2. IMPORTANT DEFINITIONS

Acquirer

“Acquirer” means any person who, directly or indirectly, acquires or agrees to acquire whether by himself, or through, or with persons acting in concert with him, shares or voting rights in, or control over a target company.

SEBI (Substantial Acquisition of Shares and Takeovers) Regulation, 2011 Analysis

Frequently traded shares

Frequently traded shares means shares of a target company, in which the traded turnover on any stock exchange during the twelve calendar months preceding the calendar month in which the public announcement is made, is at least ten percent of the total number of shares of such class of the target company. However, where the share capital of a particular class of shares of the target company is not identical throughout such period, the weighted average number of total shares of such class of the target company shall represent the total number of shares.

Target company

Target Company means a company and includes a body corporate or corporation established under a Central legislation, State legislation or Provincial legislation for the time being in force, whose shares are listed on a stock exchange.

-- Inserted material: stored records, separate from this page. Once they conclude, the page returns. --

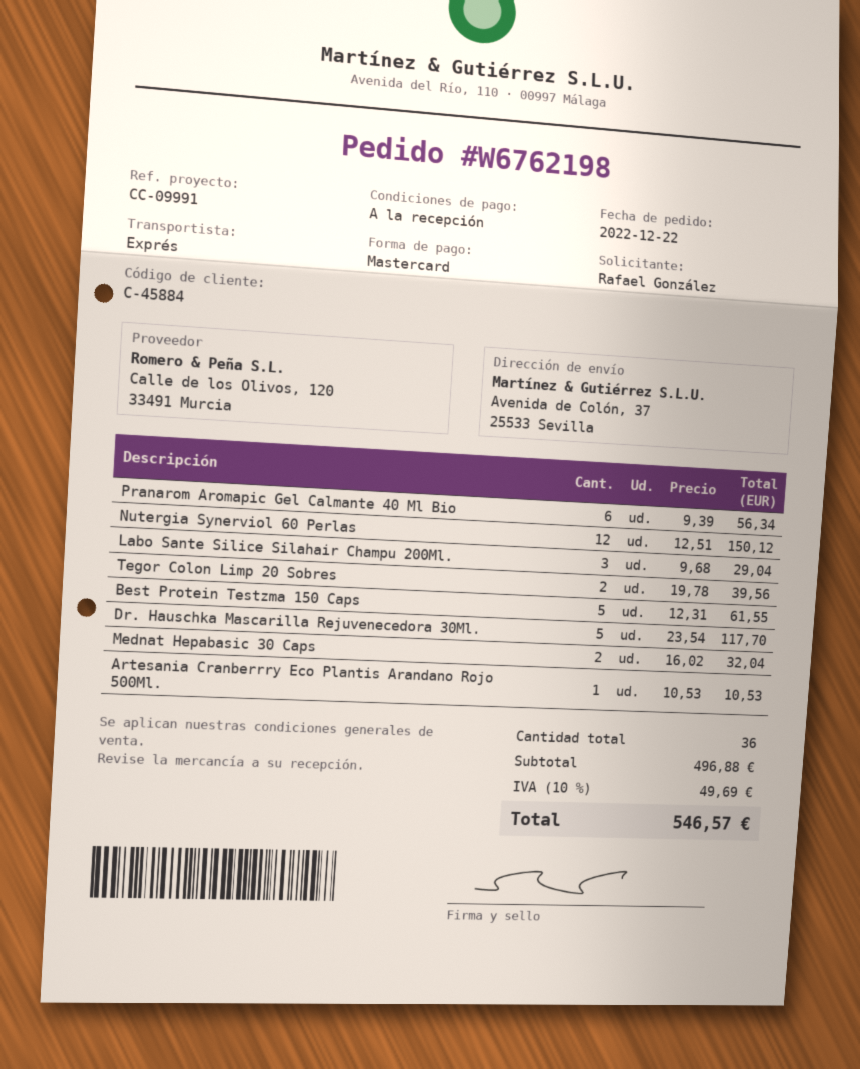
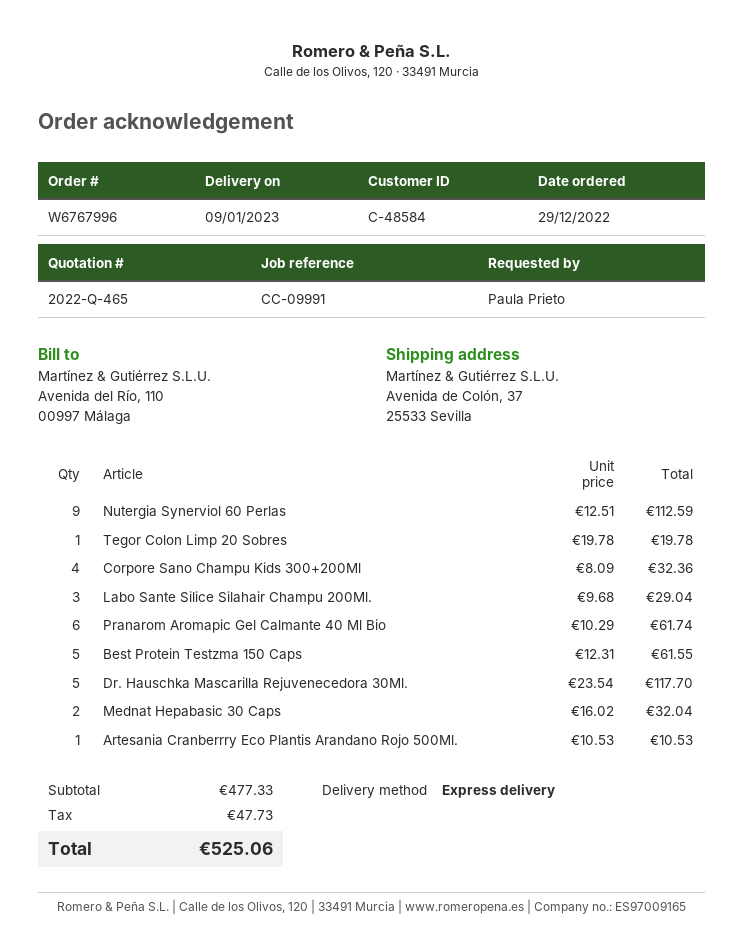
order number: W6762198 -> W6767996
order date: 2022-12-22 -> 2022-12-29
customer number: C-45884 -> C-48584
ordered by: Rafael González -> Paula Prieto
Pranarom Aromapic Gel Calmante 40 Ml Bio: 6 x 9.39 = 56.34 -> 6 x 10.29 = 61.74
Nutergia Synerviol 60 Perlas: 12 x 12.51 = 150.12 -> 9 x 12.51 = 112.59
Tegor Colon Limp 20 Sobres: 2 x 19.78 = 39.56 -> 1 x 19.78 = 19.78
Corpore Sano Champu Kids 300+200Ml: none -> 4 x 8.09 = 32.36
subtotal: 496.88 -> 477.33
tax: 49.69 -> 47.73
total: 546.57 -> 525.06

3. SEBI (Substantial Acquisition of Shares and Takeovers) Regulations, 2011

These regulations shall apply to direct and indirect acquisition of shares or voting rights, in or control over Target Company. However, these regulations shall not apply to direct and indirect acquisition of shares or voting rights in, or control over a company listed without making a public issue, on the Innovators Growth Platform of a recognized stock exchange.

These regulations require the acquirer to give an open offer to the shareholders of the target company so as to give them an opportunity to sell their shares.

A. Mandatory Open Offer

TRIGGER POINT FOR MAKING AN OPEN OFFER BY AN ACQUIRER

An acquirer, along with Persons acting in concert (PAC), if any, who intends to acquire shares which along with his existing shareholding would entitle him to exercise 25% or more voting rights, can acquire such additional shares only after making a Public Announcement (PA) to acquire a minimum twenty-six percent shares of the Target Company from the shareholders through an Open Offer.

A person already holds 25% or more shares in target company, intends to acquire more than 5% shares in the target company in any financial year, also has to give an open offer.

CREEPING ACQUISITION

(Meaning any Acquirer who holds shares between 25%-75%, together with Person Acting in Concert can acquire further 5% shares as creeping acquisition without giving an Open Offer to the shareholders of the Target Company up to a maximum of 75%).

What is the basis of computation of the creeping acquisitions limit under Takeover Regulations 2011?

For computing acquisition limits for creeping acquisition specified under regulation 3(2), gross acquisitions/purchases shall be taken into account, ignoring any intermittent fall in shareholding or voting rights whether owing to disposal of shares or dilution of voting rights on account of fresh issue of shares by the target company.

B. Voluntary Open Offer

Voluntary Open Offer means the Open Offer given by the Acquirer voluntarily without triggering the mandatory Open Offer obligations as envisaged under the regulations.

Conditions for voluntary open offer:

Eligibility – Prior holding of at least 25% shares

To be eligible for making a Voluntary Open Offer, the regulations mandate the prior holding of at least 25% stake in the Target Company by the Acquirer along with the Person Acting in Concert.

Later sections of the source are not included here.